Bénéficiant d'une mise en scène discrète, Un sussurro nel buio doit également beaucoup à
ses très jolis décors intérieurs baroques, ceux de l'immense villa Condulmer située près de Venise, et ses superbes extérieurs, étonnamment mis en valeur par une très jolie photographie due à Claudio Cirillo. On regrettera que Venise, ville mystère par excellence, n'ait été utilisée que pour une trop courte promenade en gondole et un passage sur le Pont des soupirs qui rappellera là encore le film de Roeg tout comme la fort romantique scène d'amour devant la cheminée. Exceptés quelques longueurs qui par moment cassent le rythme, on regrettera peut être le final, un brin décevant, trop simple, trop facile, dénué d'intérêt pourraient dire certains.
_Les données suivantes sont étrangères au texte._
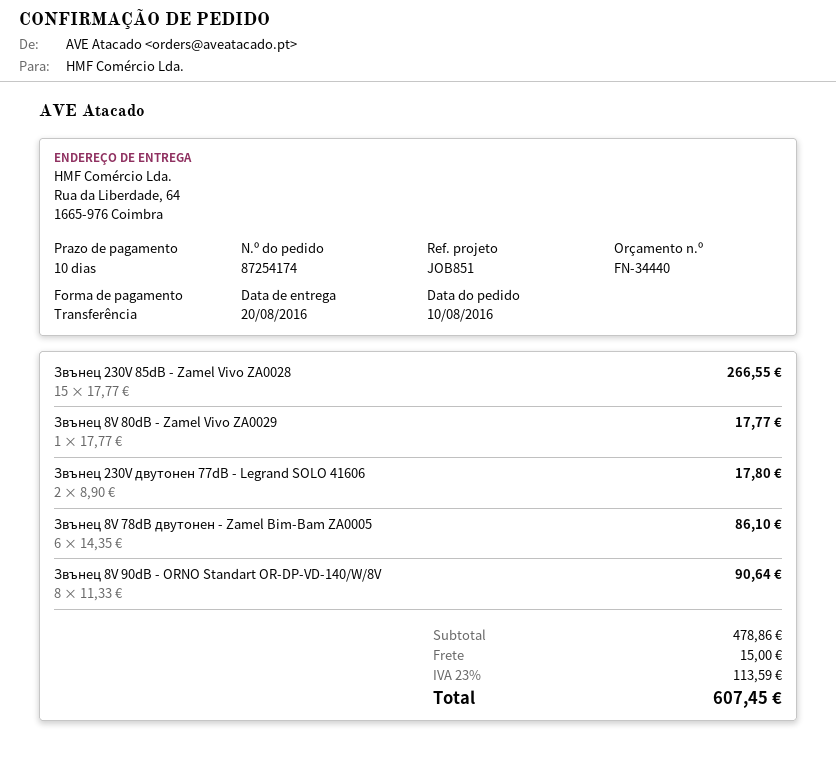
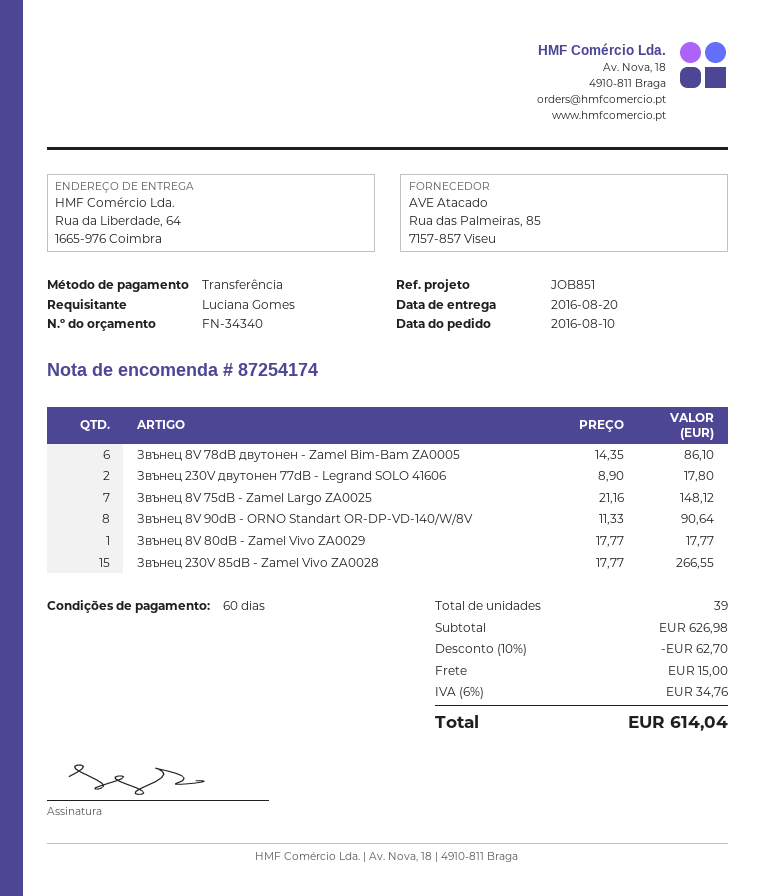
quote number: FN-34440 -> FN-34340
payment terms: 10 days -> 60 days
Звънец 8V 75dB - Zamel Largo ZA0025: none -> 7 x 21.16 = 148.12
subtotal: 478.86 -> 626.98
discount: none -> 10% = 62.70
tax: 23% = 113.59 -> 6% = 34.76
total: 607.45 -> 614.04

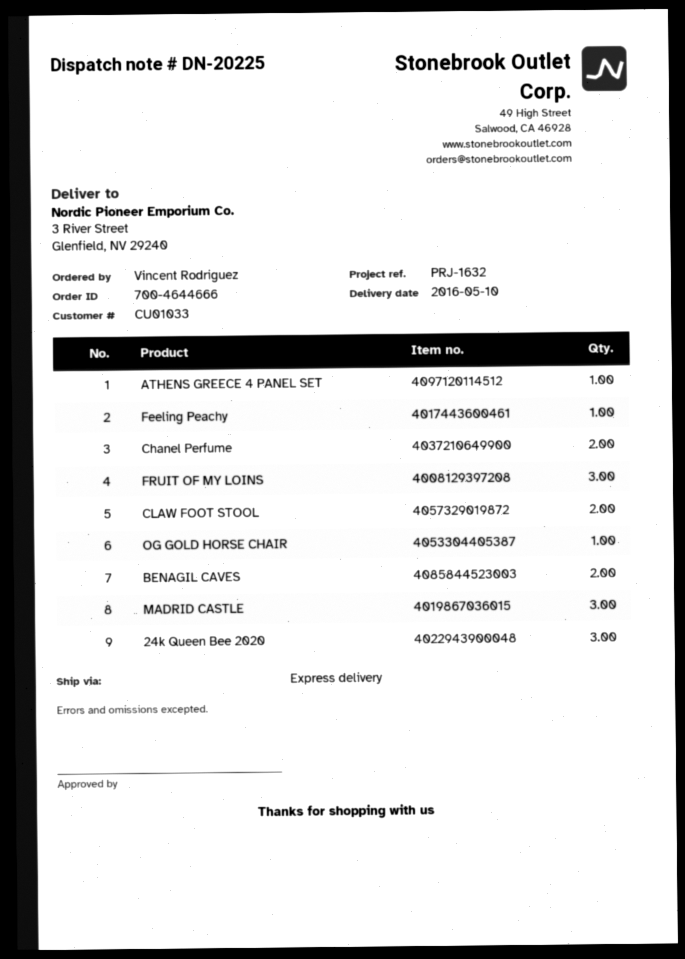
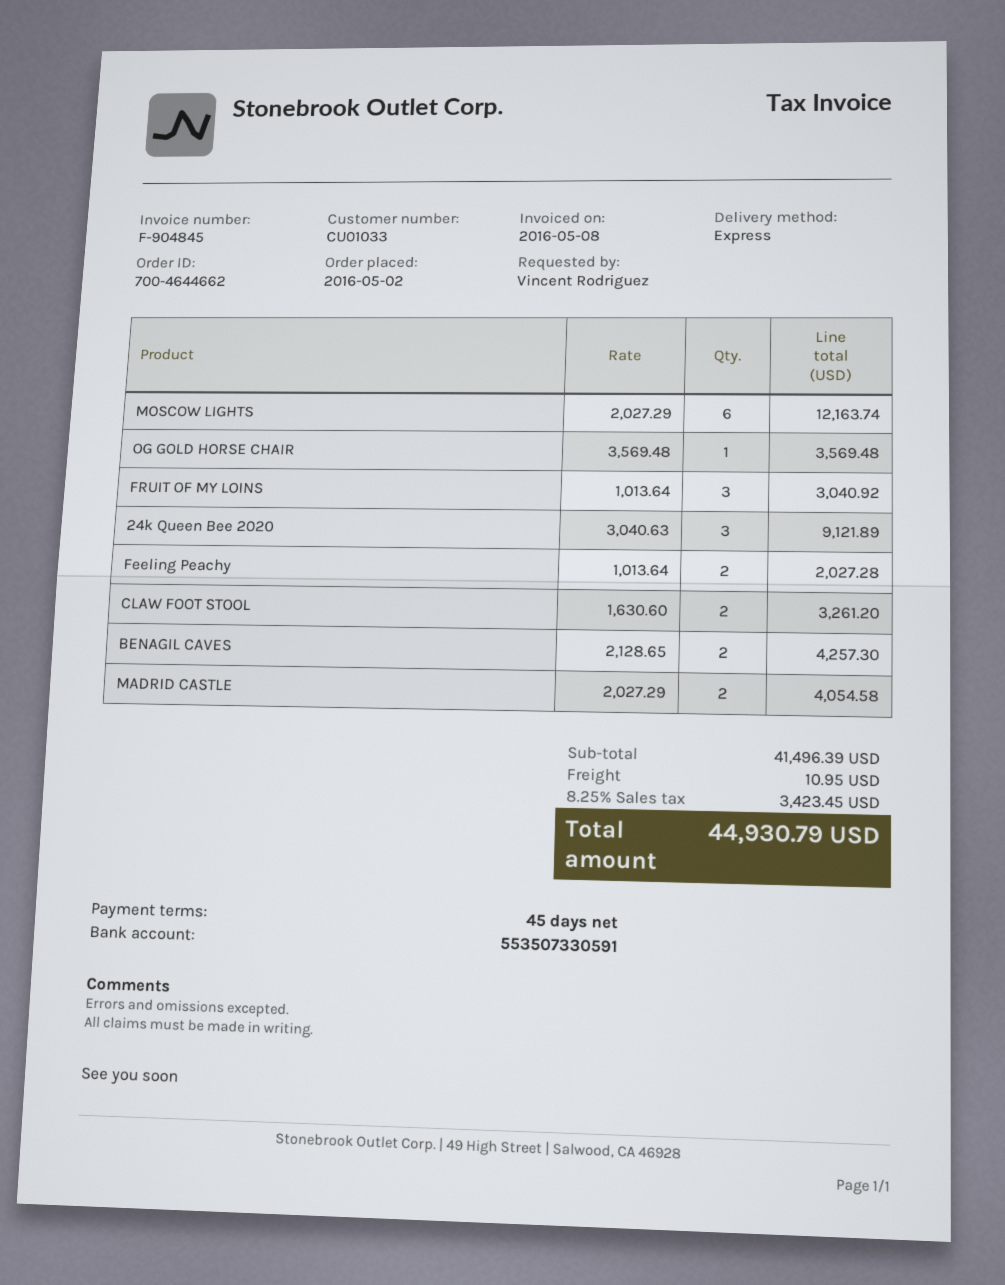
order number: 700-4644666 -> 700-4644662
ATHENS GREECE 4 PANEL SET: 1 -> none
Feeling Peachy: 1 -> 2
Chanel Perfume: 2 -> none
MADRID CASTLE: 3 -> 2
MOSCOW LIGHTS: none -> 6

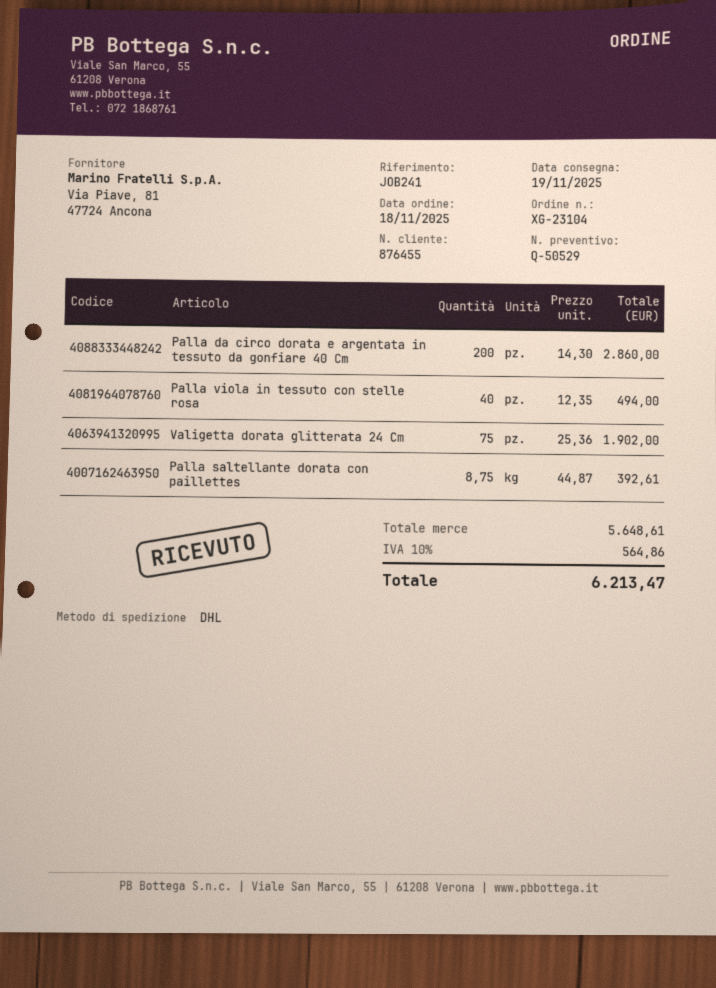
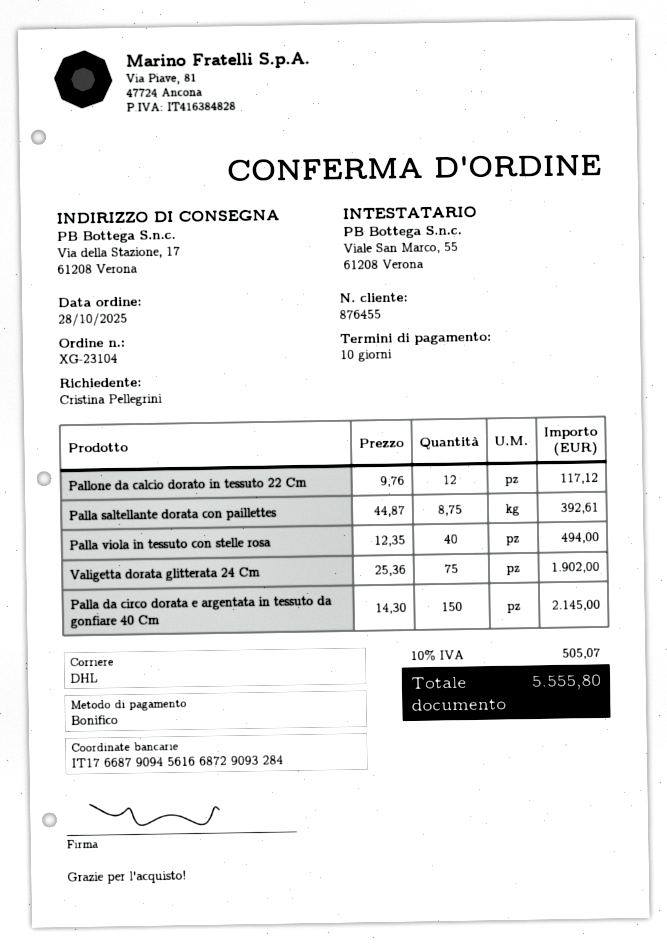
order date: 2025-11-18 -> 2025-10-28
Palla da circo dorata e argentata in tessuto da gonfiare 40 Cm: 200 x 14.30 = 2860.00 -> 150 x 14.30 = 2145.00
Pallone da calcio dorato in tessuto 22 Cm: none -> 12 x 9.76 = 117.12
tax: 10% = 564.86 -> 10% = 505.07
total: 6213.47 -> 5555.80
Outre Nathalie Delon alors en pleine période italienne (La quatrième rencontre, I gabbiani volano basso, Gli ultimi angeli), le jeune Alessandro Poggi (Tentacules, Un flic explosif), on retrouvera John Philip Law qui semble avoir du mal à donner au père une certaine dimension, trop fade, la charnelle Olga Bisera, Lucretia Love, excentrique à souhait mais horripilante faute à un doublage italien exécrable et Joseph Cotten qui assure le minimum syndical dans le rôle du psychiatre amateur de vodka glacée. Insupportables sont par contre les deux petites seurs de Martino (Susanna Melandri et Simona Patittucci).
Malgré la beauté de la photographie, l'intelligence du propos et le soin avec lequel Aliprandi jongle avec les divers éléments fantastiques, Un sussurro nel buio manque cependant d'une certaine profondeur. Voilà surement pourquoi certains trouveront le film ennuyeux, un peu trop superficiel, et auront du mal à entrer dans cette histoire singulière. Quelques soient ses faiblesses, Un sussurro nel buio mérite largement d'être visionnée. Il demeure une très belle ghost-story vénitienne, un film de fantômes tout en nuances qui devrait ravir les amateurs d'oeuvres atmosphériques qui prennent pour source l'enfance perturbée.